WHAT IS BEING ASKED
Please copy exactly every line from the one that contains "[826,106,844,115] the -> (430, 515) none" to the end of the data below, with both ends included and no other lines.

WORKING DATA

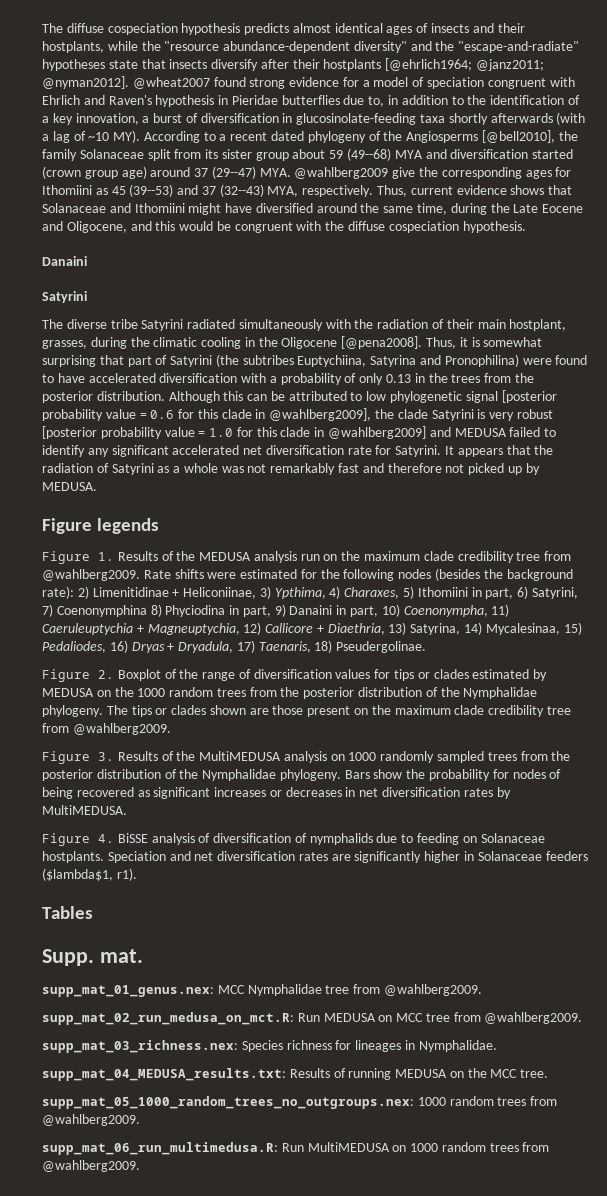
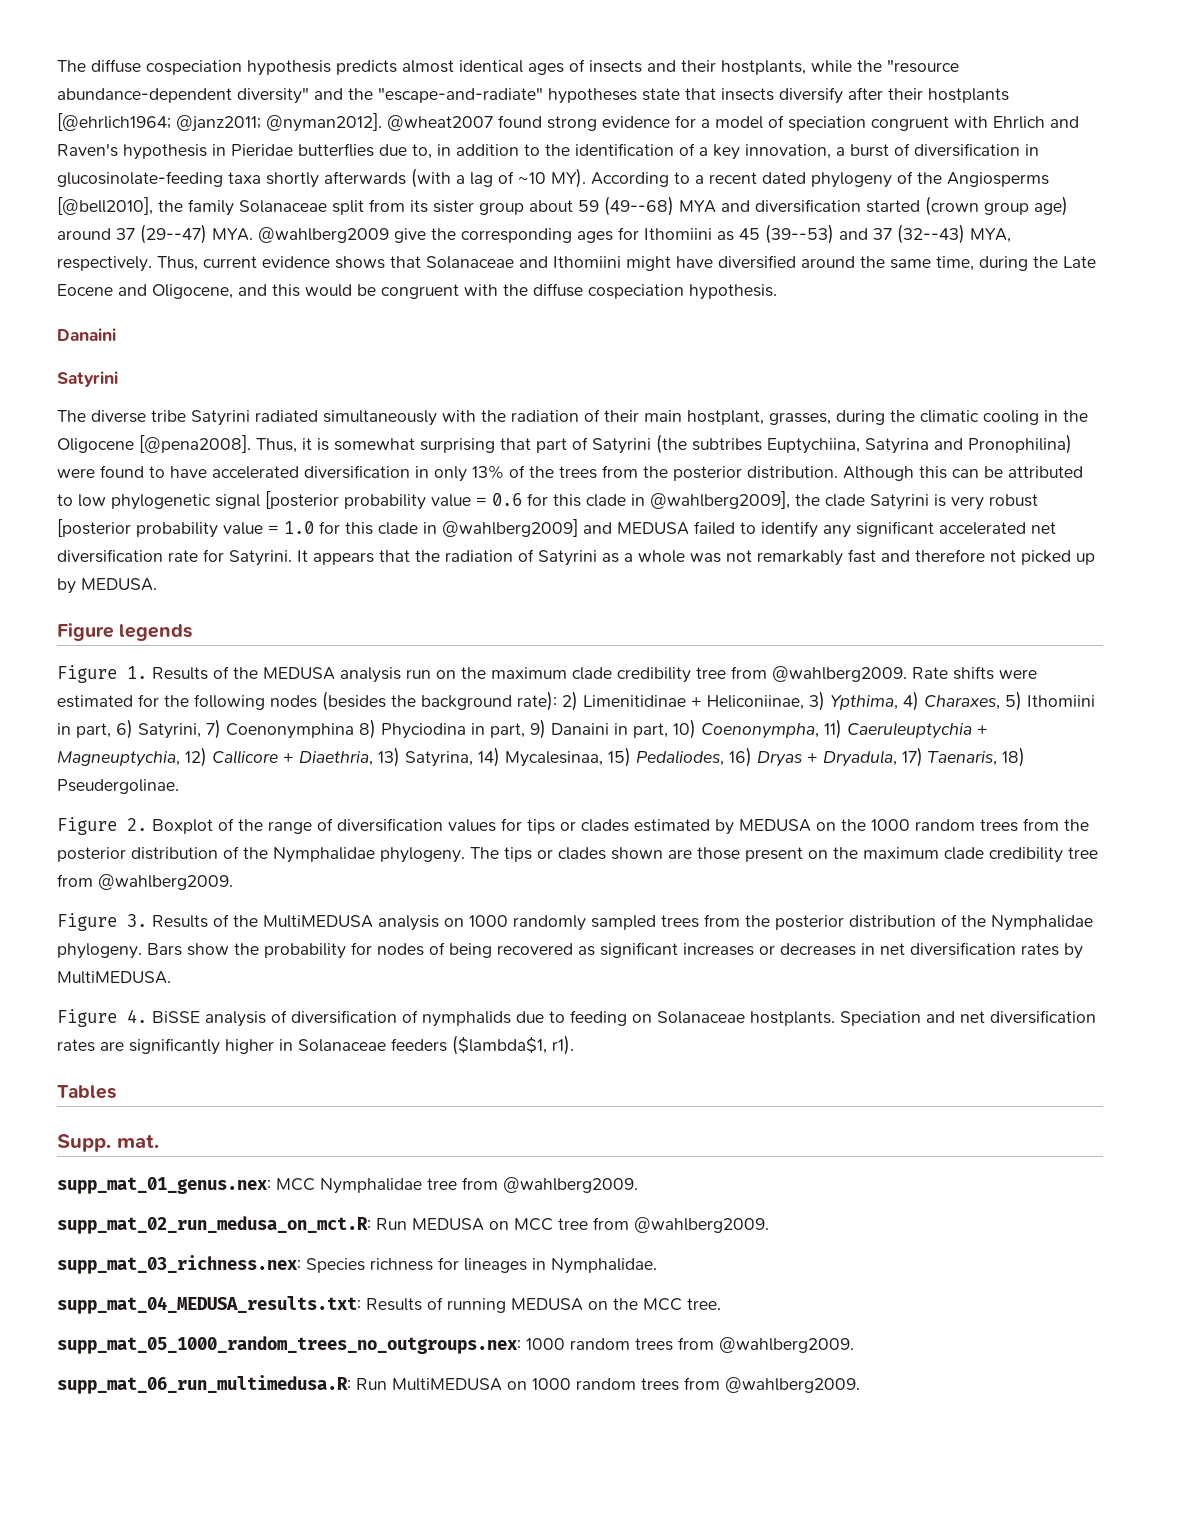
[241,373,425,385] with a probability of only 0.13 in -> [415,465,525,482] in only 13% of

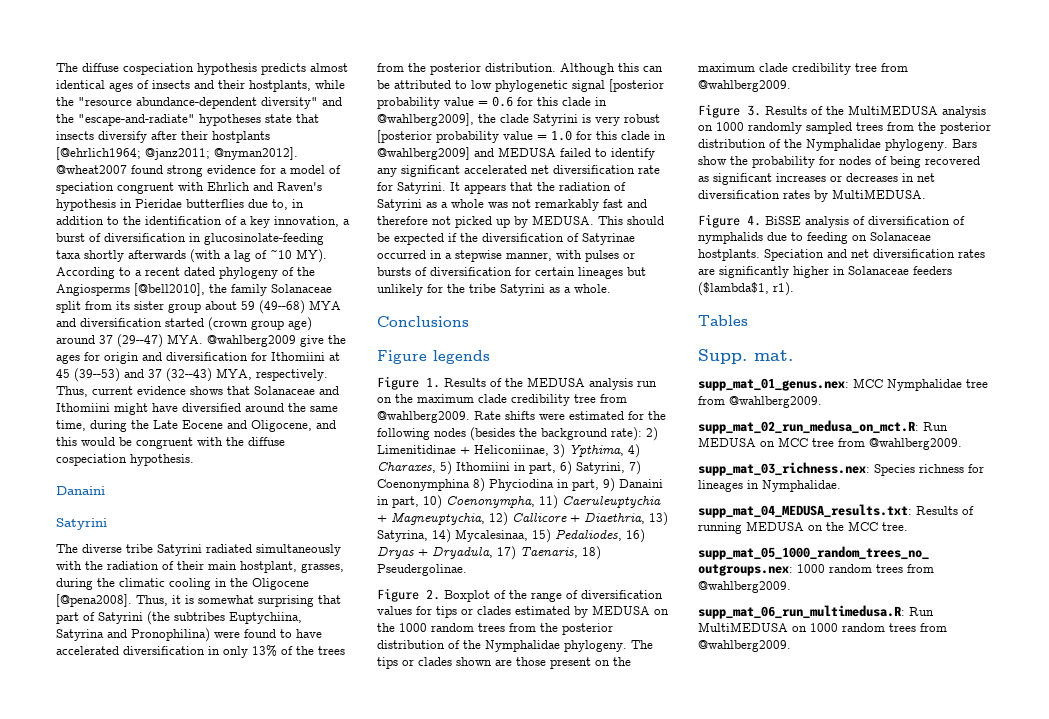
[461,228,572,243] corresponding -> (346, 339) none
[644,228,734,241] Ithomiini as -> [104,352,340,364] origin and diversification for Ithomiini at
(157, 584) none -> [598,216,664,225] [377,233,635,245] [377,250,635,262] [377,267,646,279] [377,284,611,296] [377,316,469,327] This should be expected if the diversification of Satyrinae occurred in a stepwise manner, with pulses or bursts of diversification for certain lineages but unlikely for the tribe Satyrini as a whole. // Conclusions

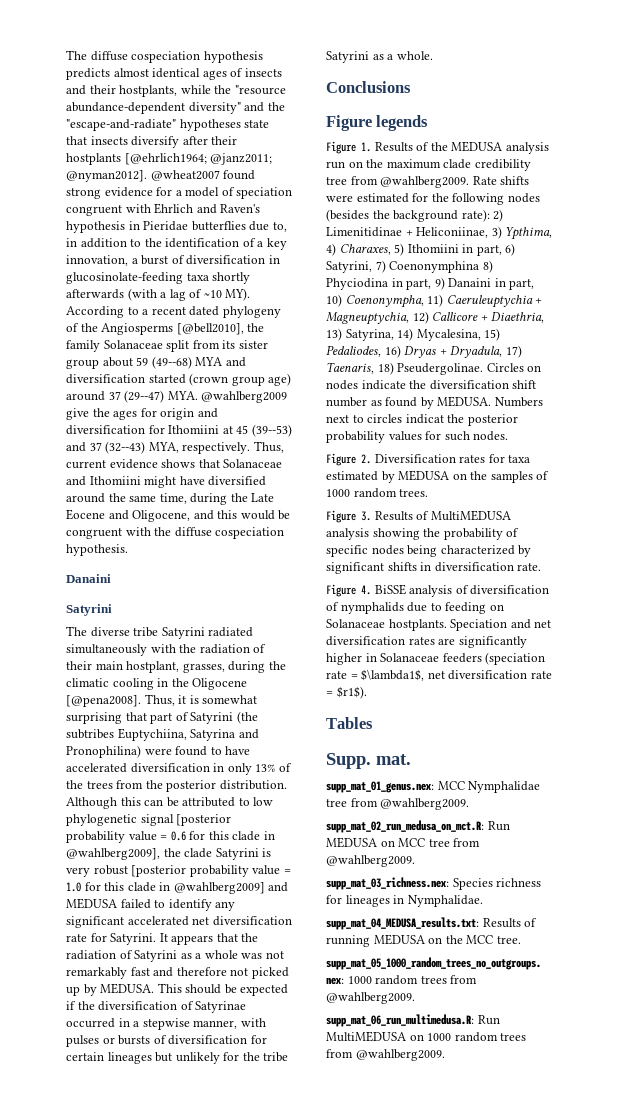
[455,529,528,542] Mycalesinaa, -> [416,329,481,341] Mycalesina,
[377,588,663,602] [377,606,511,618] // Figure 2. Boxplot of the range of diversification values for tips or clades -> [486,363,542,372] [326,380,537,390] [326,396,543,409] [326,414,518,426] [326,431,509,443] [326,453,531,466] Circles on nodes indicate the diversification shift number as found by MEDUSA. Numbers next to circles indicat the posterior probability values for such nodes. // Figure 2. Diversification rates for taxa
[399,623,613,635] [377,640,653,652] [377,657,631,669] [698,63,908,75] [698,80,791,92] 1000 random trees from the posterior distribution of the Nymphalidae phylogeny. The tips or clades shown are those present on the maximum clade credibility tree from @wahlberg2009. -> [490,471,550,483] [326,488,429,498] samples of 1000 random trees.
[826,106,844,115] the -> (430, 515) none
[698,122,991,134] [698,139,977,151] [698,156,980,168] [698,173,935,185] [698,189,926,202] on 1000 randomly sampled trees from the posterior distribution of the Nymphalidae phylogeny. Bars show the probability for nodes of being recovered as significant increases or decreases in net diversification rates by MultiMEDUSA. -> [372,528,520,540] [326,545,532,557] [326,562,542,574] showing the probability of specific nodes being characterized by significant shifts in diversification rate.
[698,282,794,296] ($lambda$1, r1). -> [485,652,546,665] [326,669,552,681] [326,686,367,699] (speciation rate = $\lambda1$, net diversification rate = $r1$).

SOLUTION TO THE EXERCISE
[826,106,844,115] the -> (430, 515) none
[698,122,991,134] [698,139,977,151] [698,156,980,168] [698,173,935,185] [698,189,926,202] on 1000 randomly sampled trees from the posterior distribution of the Nymphalidae phylogeny. Bars show the probability for nodes of being recovered as significant increases or decreases in net diversification rates by MultiMEDUSA. -> [372,528,520,540] [326,545,532,557] [326,562,542,574] showing the probability of specific nodes being characterized by significant shifts in diversification rate.
[698,282,794,296] ($lambda$1, r1). -> [485,652,546,665] [326,669,552,681] [326,686,367,699] (speciation rate = $\lambda1$, net diversification rate = $r1$).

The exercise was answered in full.